2001-02-28: Eurolinux-Appell an die Brüsseler Patentgesetzgeber

Im März 2001 sandte das Eurolinux-Bündnis einen Brief an die Dienststelle für Gewerblichen Rechtsschutz bei der Europäische Kommission (EuK-DGR) mit der Bitte, die offenbar abgebrochene Konsultation über die Patentierbarkeit von computer-implementierbaren Organisations- und Rechenregeln wieder aufzunehmen. Der Brief formuliert ferner einige Fragen und schlägt einen methodologischen Rahmenwerk für weitere Diskussionen und Forschungen vor. Damit reagierte das Eurolinux-Bündnis auf interne Positionspapiere, in welchen die EuK-DGR sich zweifelhafter Methoden bediente, indem sie etwa die Konsultationsergebnisse versteckte und misinterpretierte, um nationale Regierungen dazu zu bewegen, ihr Projekt der Legalisierung von Softwarepatenten in Europa zu unterstützen.

petition.eurolinux.org

München, Brussels, Amsterdam und Leipzig

The Eurolinux Alliance has sent a letter to the European Commission, asking them to resume consultations on software patentability which seem to have been interrupted.

The European Commission had called for submission of statements on the question of how software should be treated by the patent system. Between Oct 15 and Dec 15 more than 1000 programmers had sent statements describing the negative impact of software patents on their work and calling on the European Commission to stop promoting the practise of the European Patent Office (EPO), which has granted approximately 30000 patents on computer program features.

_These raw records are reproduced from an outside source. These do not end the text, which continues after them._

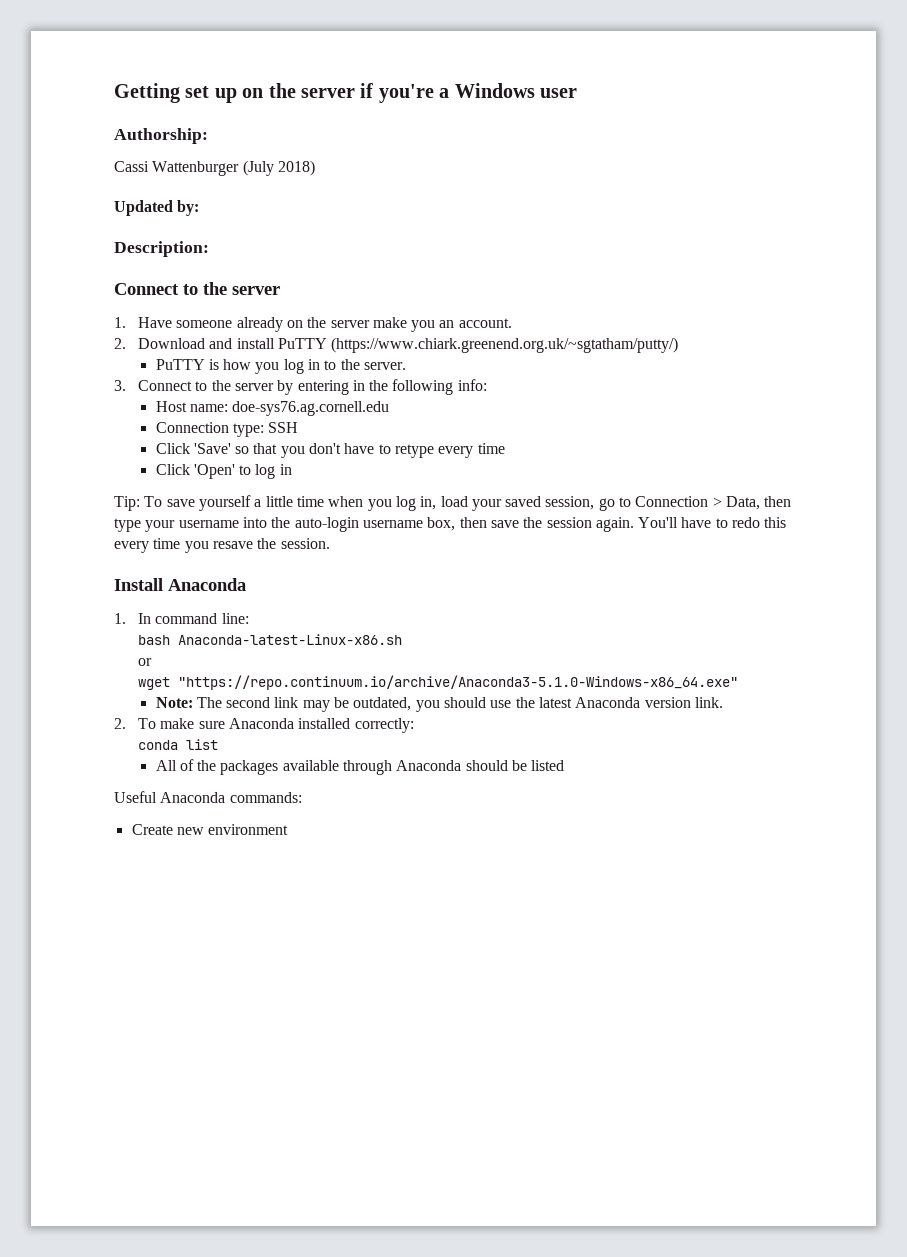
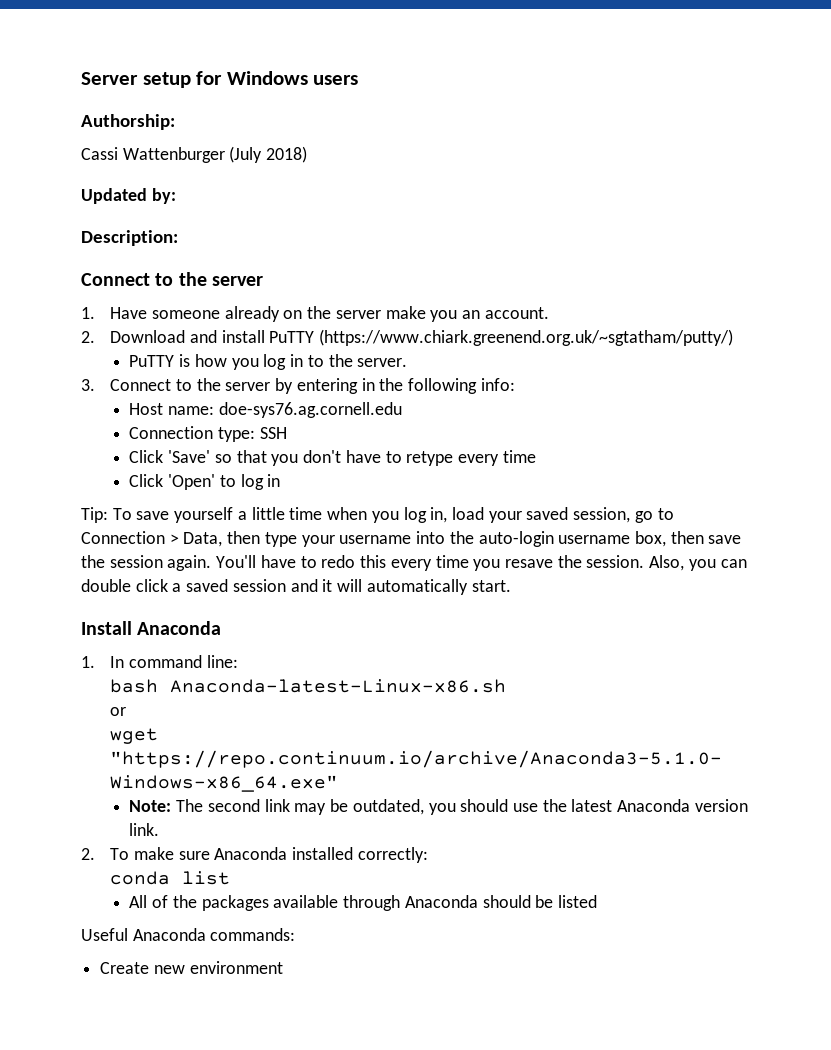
[114,83,577,103] Getting set up on the server if you're a Windows user -> [81,71,359,88] Server setup for Windows users
(330, 543) none -> [649,555,747,571] [81,579,511,595] Also, you can double click a saved session and it will automatically start.

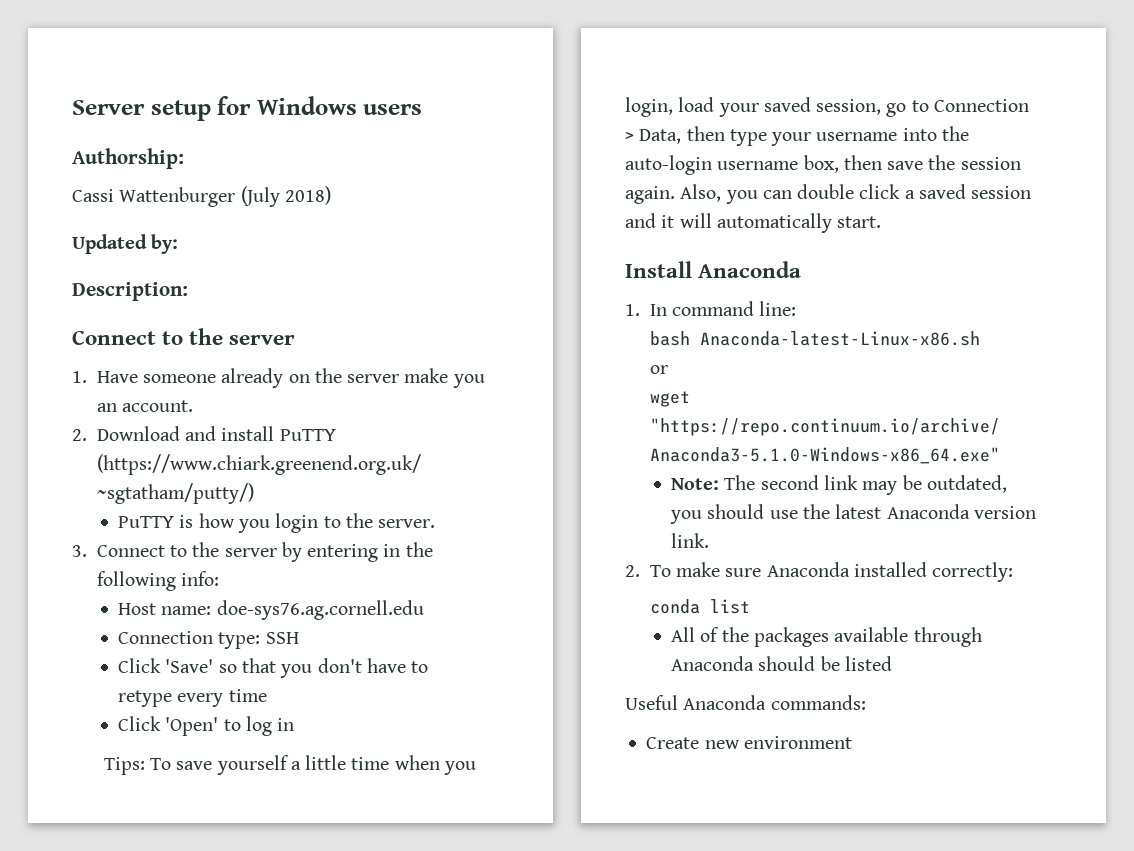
[263,354,304,370] log in -> [275,513,319,533] login
[81,507,108,523] Tip: -> [103,757,145,775] Tips:
[403,507,448,523] log in, -> [625,97,673,117] login,
[216,555,645,571] You'll have to redo this every time you resave the session. -> (675, 195) none

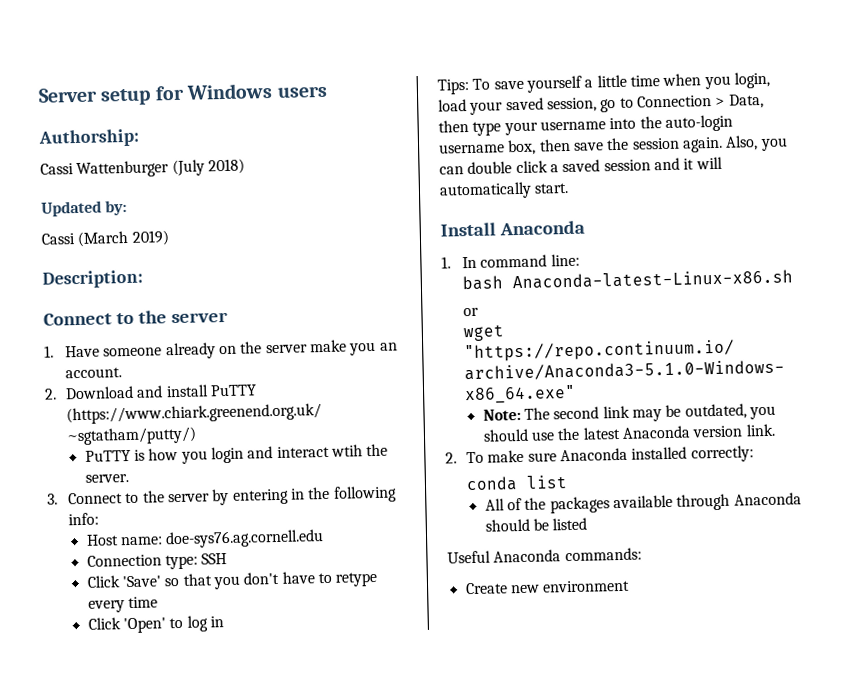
(179, 244) none -> [41,230,170,247] // Cassi (March 2019)
[323,516,341,528] to -> [247,444,363,459] and interact wtih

At the European Commission, the Directorate for the Internal Market (DGIM) is in charge of patent affairs and of the consultation. The patent law experts in charge at DGIM have during the past few years fully supported the position of the European Patent Office. The consultation paper published by the DGIM accurately restates this position. On Dec 21, the DGIM has hosted a conference of selected patent experts from the national governments and the European Patent Office, who unanimously encouraged the DGIM to go ahead and prepare a directive soon, so as to impose the practise of the EPO on national patent courts who have been reluctant to grant software patents.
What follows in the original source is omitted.